Assuming a viewer were to watch this movie with no previous access to the trailer or marketing materials, Grabbers plays it pretty straight during its first hour or so. Yes, there is humor sprinkled throughout, but that humor is subtle enough, and peppered within the normal buddy cop tropes, that it isn’t quite clear if the film is a parody or an awkwardly paced creature-feature. This narrative tightrope is what really sets Grabbers apart from most horror-comedies that come to mind. When a parody film lives this comfortably within its targeted cliches, it manages to be both a comedy and a loving tribute.

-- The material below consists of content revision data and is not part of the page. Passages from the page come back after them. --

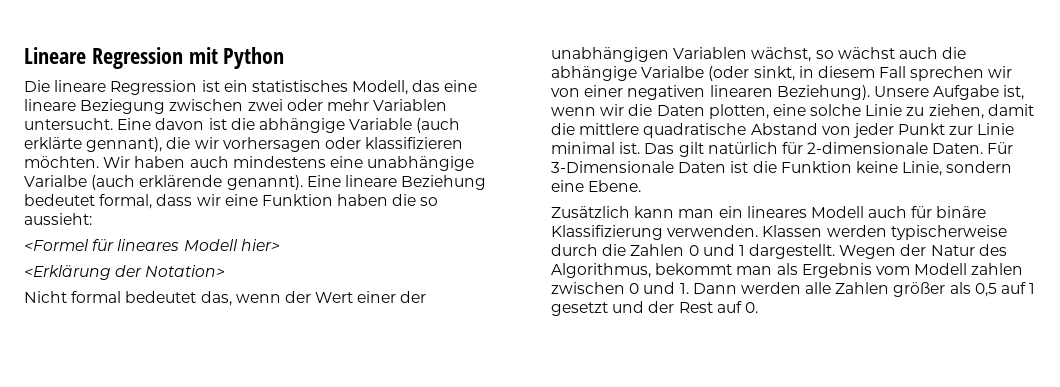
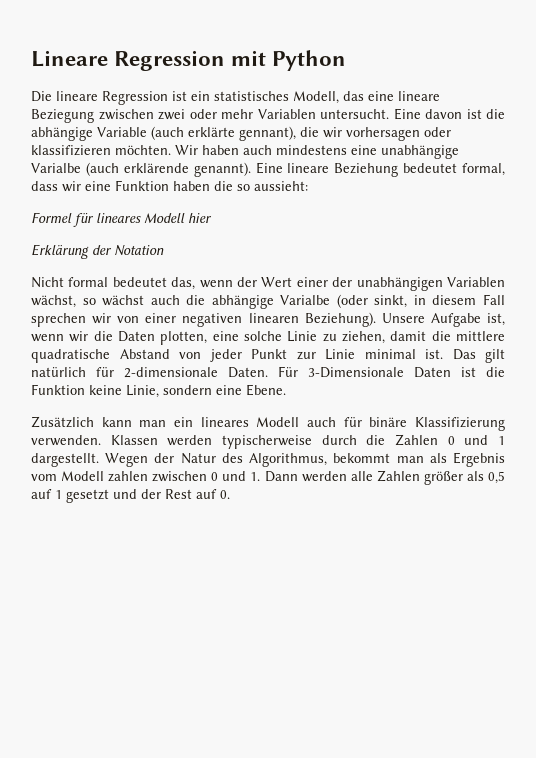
[24,239,89,251] <Formel -> [31,212,72,223] Formel
[240,239,280,251] [24,265,226,280] hier> // <Erklärung der Notation> -> [188,213,212,223] [31,244,164,259] hier // Erklärung der Notation

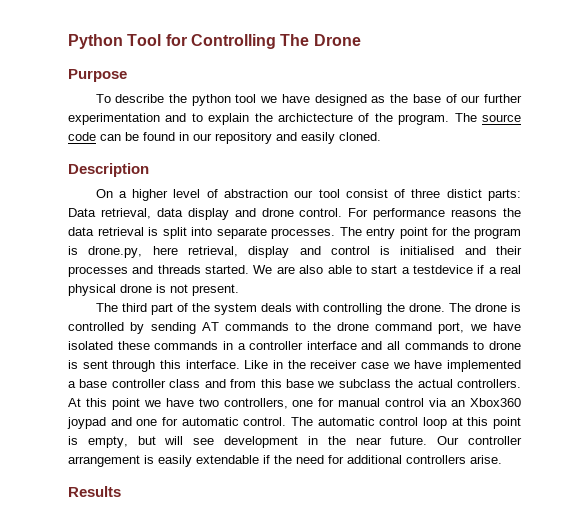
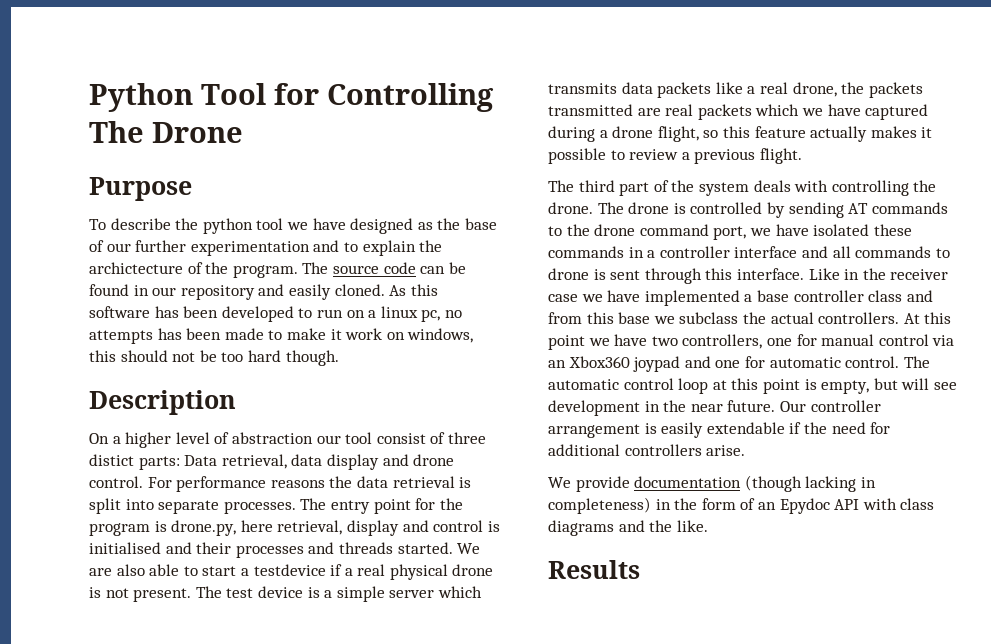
(381, 136) none -> [389,284,438,296] [89,306,462,322] [89,328,474,344] [89,350,339,366] As this software has been developed to run on a linux pc, no attempts has been made to make it work on windows, this should not be too hard though.
(239, 290) none -> [195,586,482,602] [548,82,923,98] [548,104,929,120] [548,126,933,142] [548,148,802,164] The test device is a simple server which transmits data packets like a real drone, the packets transmitted are real packets which we have captured during a drone flight, so this feature actually makes it possible to review a previous flight.
(502, 459) none -> [548,475,876,492] [548,497,935,514] [548,520,708,536] // We provide documentation (though lacking in completeness) in the form of an Epydoc API with class diagrams and the like.

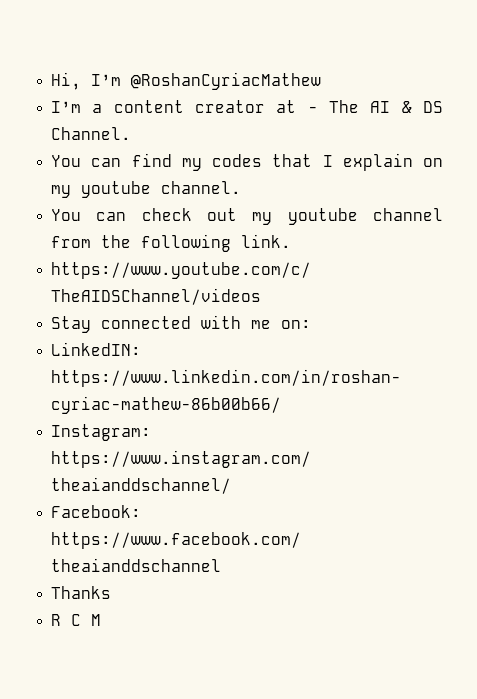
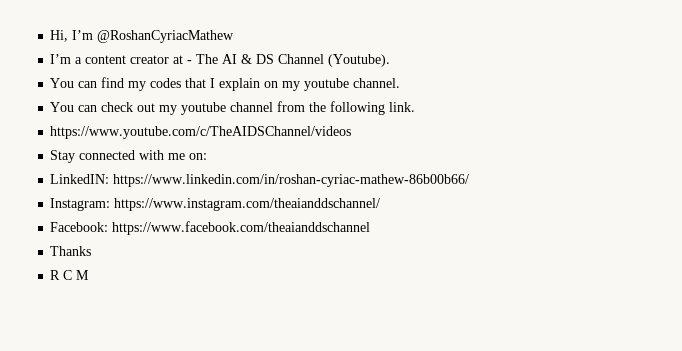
[51,127,132,140] Channel. -> [278,54,391,67] Channel (Youtube).

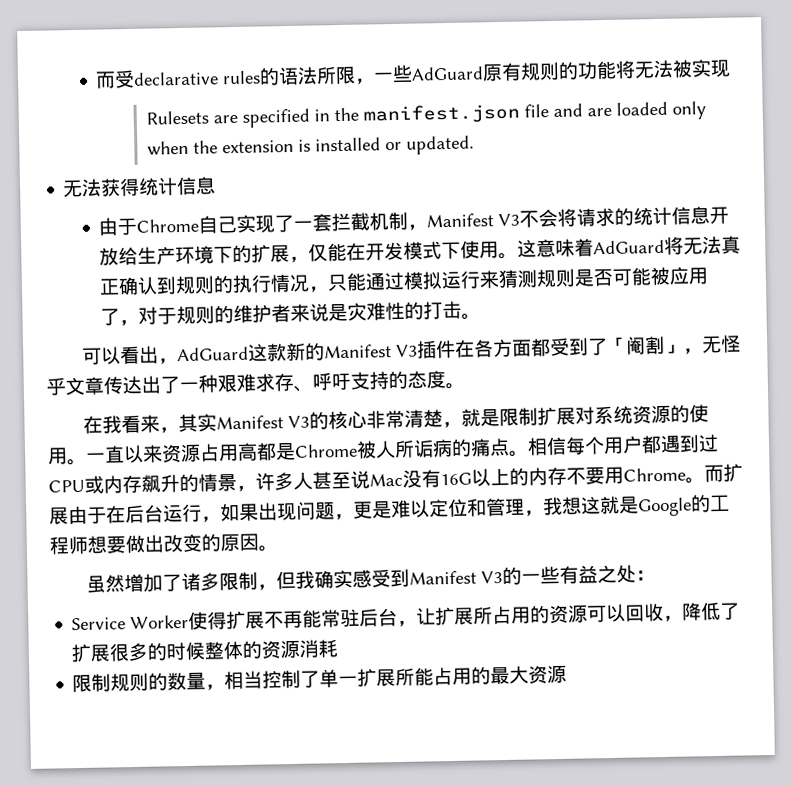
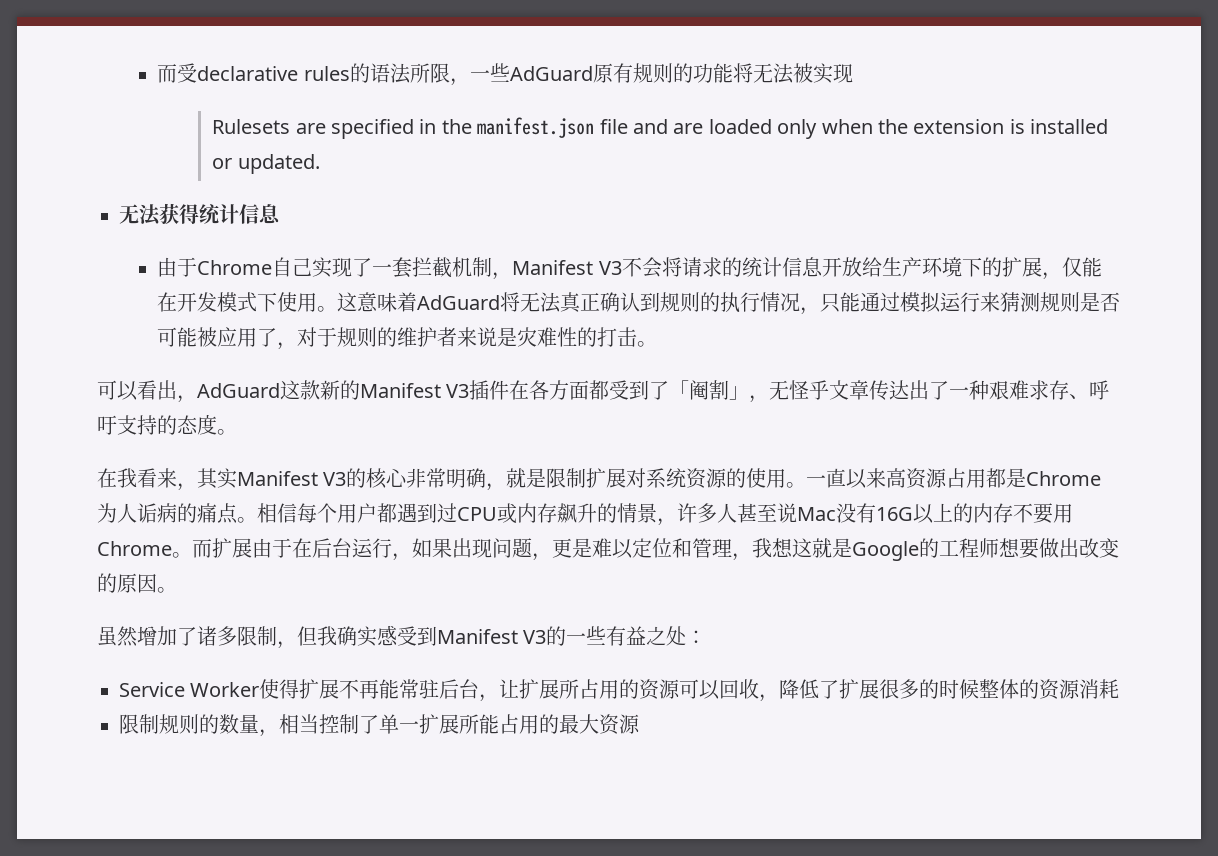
[403,409,443,428] 清楚 -> [446,468,487,488] 明确
(163, 453) none -> [886,468,907,488] 高
[237,442,258,461] 高 -> (987, 478) none
[356,439,415,459] 被人所 -> [97,503,137,523] 为人

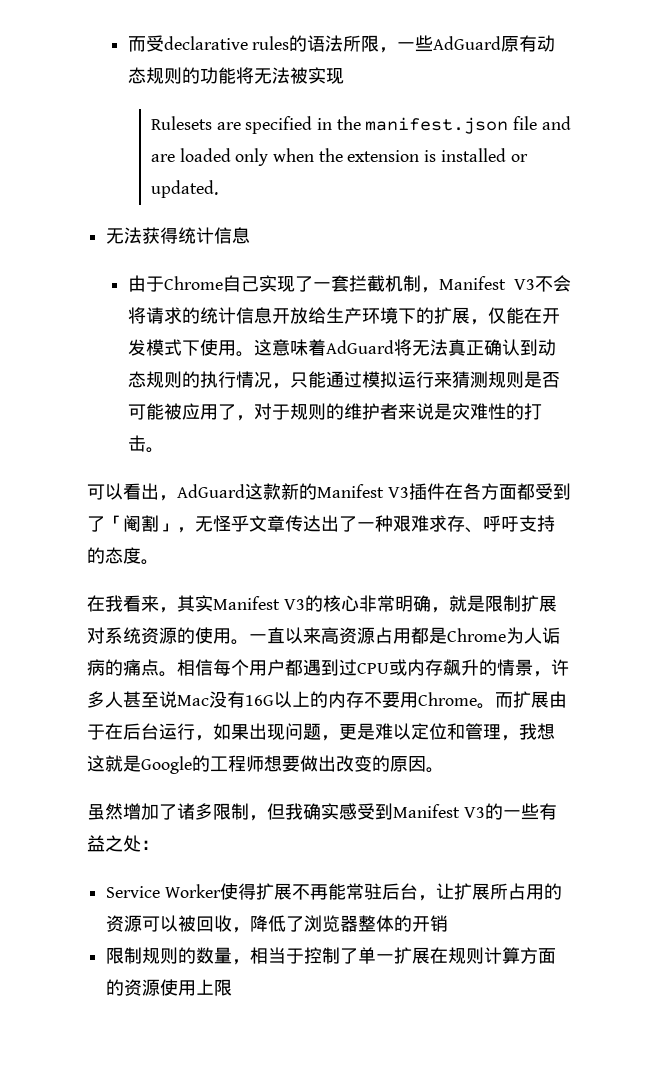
(633, 73) none -> [537,35,556,52] [127,67,146,84] 动态
(661, 302) none -> [537,339,556,356] [127,371,146,388] 动态
(721, 690) none -> [178,915,197,932] 被
[839,679,1120,700] 扩展很多的时候整体的资源消耗 -> [304,915,449,932] 浏览器整体的开销
(319, 724) none -> [286,948,305,964] 于
[459,714,640,735] 所能占用的最大资源 -> [430,947,557,964] [106,979,233,996] 在规则计算方面的资源使用上限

On the other hand, though, this same comfortable trope traipsing is a bit disorientating for a large portion of the film. While clever and loving nods to cinematic history and narrative structures are always welcome, when it is unclear if those nods are intentional or not the result is a bit of confused distance for the audience. Again, judging the film upon its own running time and not its advertised hook, Grabbers might play it a little too straight during the first couple of acts.
When the third act, and that advertised hook, kicks in though, there is no doubt what kind of movie Grabbers has intended to be the entire time. And to be completely fair, it is a pretty glorious conceit and subsequent execution. Once the action, and the comedy, begins in full force viewers will have a hard time keeping the grin off their face. The same familiar tropes are present, but in an amped up, nearly slapstick way. This fervor of a finale is not only spectacular, it shines a more favorable light on the intentions and execution of the scenes that have led up to it.
So, in the end, Grabbers feels a little uneven and strangely paced for a large portion of its running time, but the final thirty-minutes or so not only make up for it, it changes the viewer’s outlook on everything that has preceded the finale. The only problem is that Wright and Lehane have held their narrative cards so closely to their chest it is unclear if that final, comedic reveal will be enough to convince some viewers of the film’s own cleverness.
With that cleverness in mind, I should at least mention the marketing of Grabbers. As many of you know, I have had a pretty staunch hate/hate relationship with trailers. They not only often misrepresent movies, they tend to spoil important plot points and visuals. In the case of Grabbers, however, it may be the best plan of action to watch the trailer first. The marketed plot point will go a long way in framing what an audience is to expect as they travel through the first, relatively procedural, portion of the film.